- Gender analysis is vital to ensure effective health systems research
- Synthesises findings from nine studies focusing on human resources, service delivery, governance and financing
- Provides examples of how to adopt an intersectional and gendered lens to research in low- and middle-income settings
Within health systems research, gender analysis – which is often neglected – seeks to understand how gender power relations influence access to resources, distribution of labour, social norms, and decision-making. This article provides examples of how it can be applied in low- and middle-income (LMIC) settings to uncover new ways of viewing and addressing issues across health systems.
The implications of the diverse examples of gender and health systems research highlighted indicate that policy-makers, health practitioners and others interested in enhancing health system research and delivery have solid grounds to advance their enquiry and that one-size-fits-all health interventions that ignore gender and intersectionality dimensions require caution.
Intersectional gender analysis – i.e., analysing how gender intersects with other social stratifiers – enables researchers to go beyond binary categories of male and female, to offer new forms of disaggregation of data, and to emphasise a transformational change in improving women’s access to services. The examples included in the study highlighted the importance of the intersections of gender with age and education in the Indian Sundarbans in relation to eye health and with migration and ethnic identity in Uganda in relation to maternal health.
Examples from Cambodia, Tanzania and Nigeria illustrate the importance of addressing the power relations underlying men’s involvement in health programs directed towards women, including within human resources, access to healthcare, and service delivery.

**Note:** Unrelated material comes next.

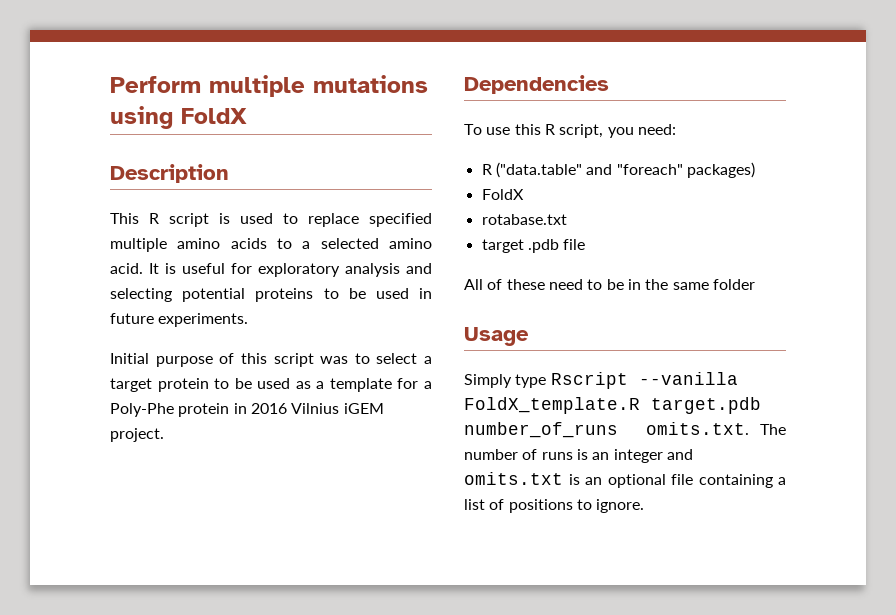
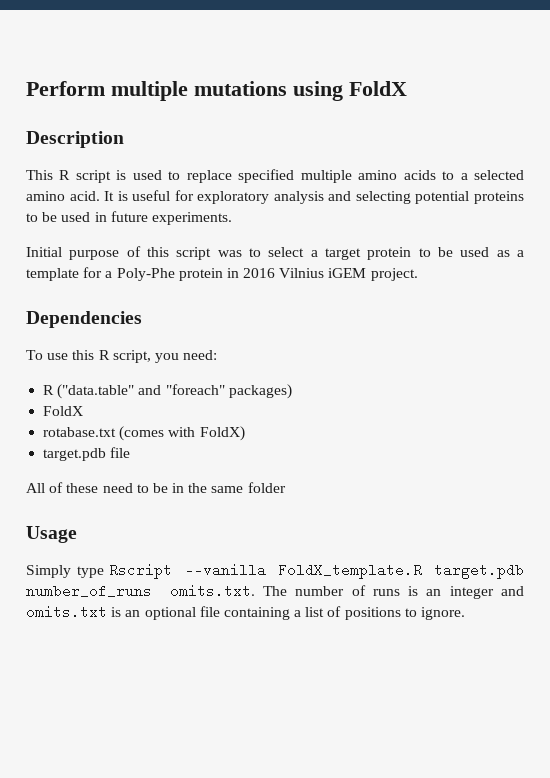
[481,239,559,253] // target .pdb -> [119,426,245,441] [43,448,107,461] (comes with FoldX) // target.pdb

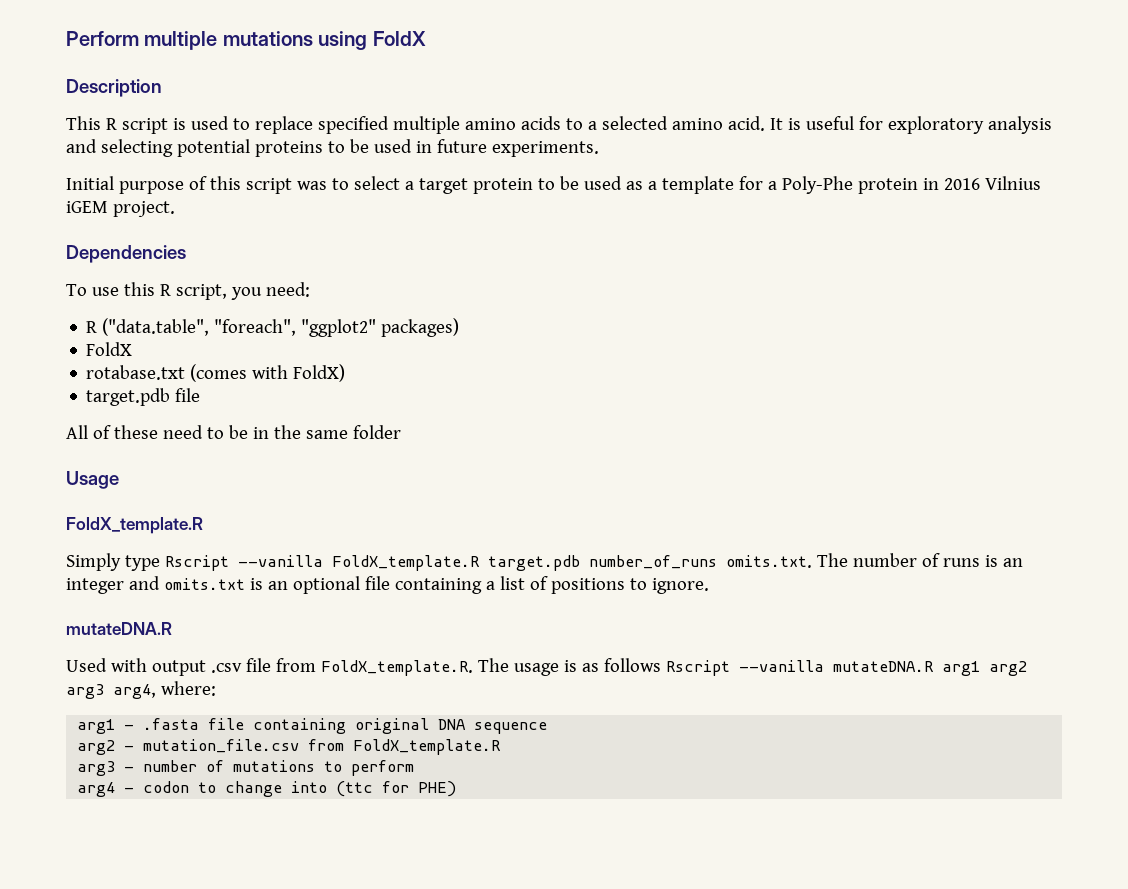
[57,384,225,399] ("data.table" and "foreach" -> [102,318,377,337] ("data.table", "foreach", "ggplot2"
(77, 534) none -> [66,517,203,534] // FoldX_template.R
(466, 613) none -> [66,622,172,635] [66,658,1027,676] [66,681,216,699] [77,718,548,734] [77,739,502,755] [77,760,415,776] [77,781,457,797] // mutateDNA.R // Used with output .csv file from FoldX_template.R. The usage is as follows Rscript --vanilla mutateDNA.R arg1 arg2 arg3 arg4, where: // arg1 - .fasta file containing original DNA sequence // arg2 - mutation_file.csv from FoldX_template.R // arg3 - number of mutations to perform // arg4 - codon to change into (ttc for PHE)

Intersectional gender analysis is needed to explore men’s positions and vulnerabilities, the potential benefits or harms caused by their involvement, and how institutional arrangements reinforce power relations in decision-making.
Studies in Zimbabwe and Uganda demonstrate how the gendered experiences of health workers reflect gender norms and power relations in society with regard to differential access to resources, division of labour, and career development.
Health systems intensely rely upon unpaid care, which is overwhelmingly performed by women. In Uganda, community health workers (CHWs), the majority of whom are women, are a critical force in expanding health service access but are underpaid – or not paid at all – and under-supported. In China, gender analysis reveals gender differences in who provides elder care in rural and urban areas. Additional research is needed to identify weaknesses and gaps in provision and improve social welfare systems.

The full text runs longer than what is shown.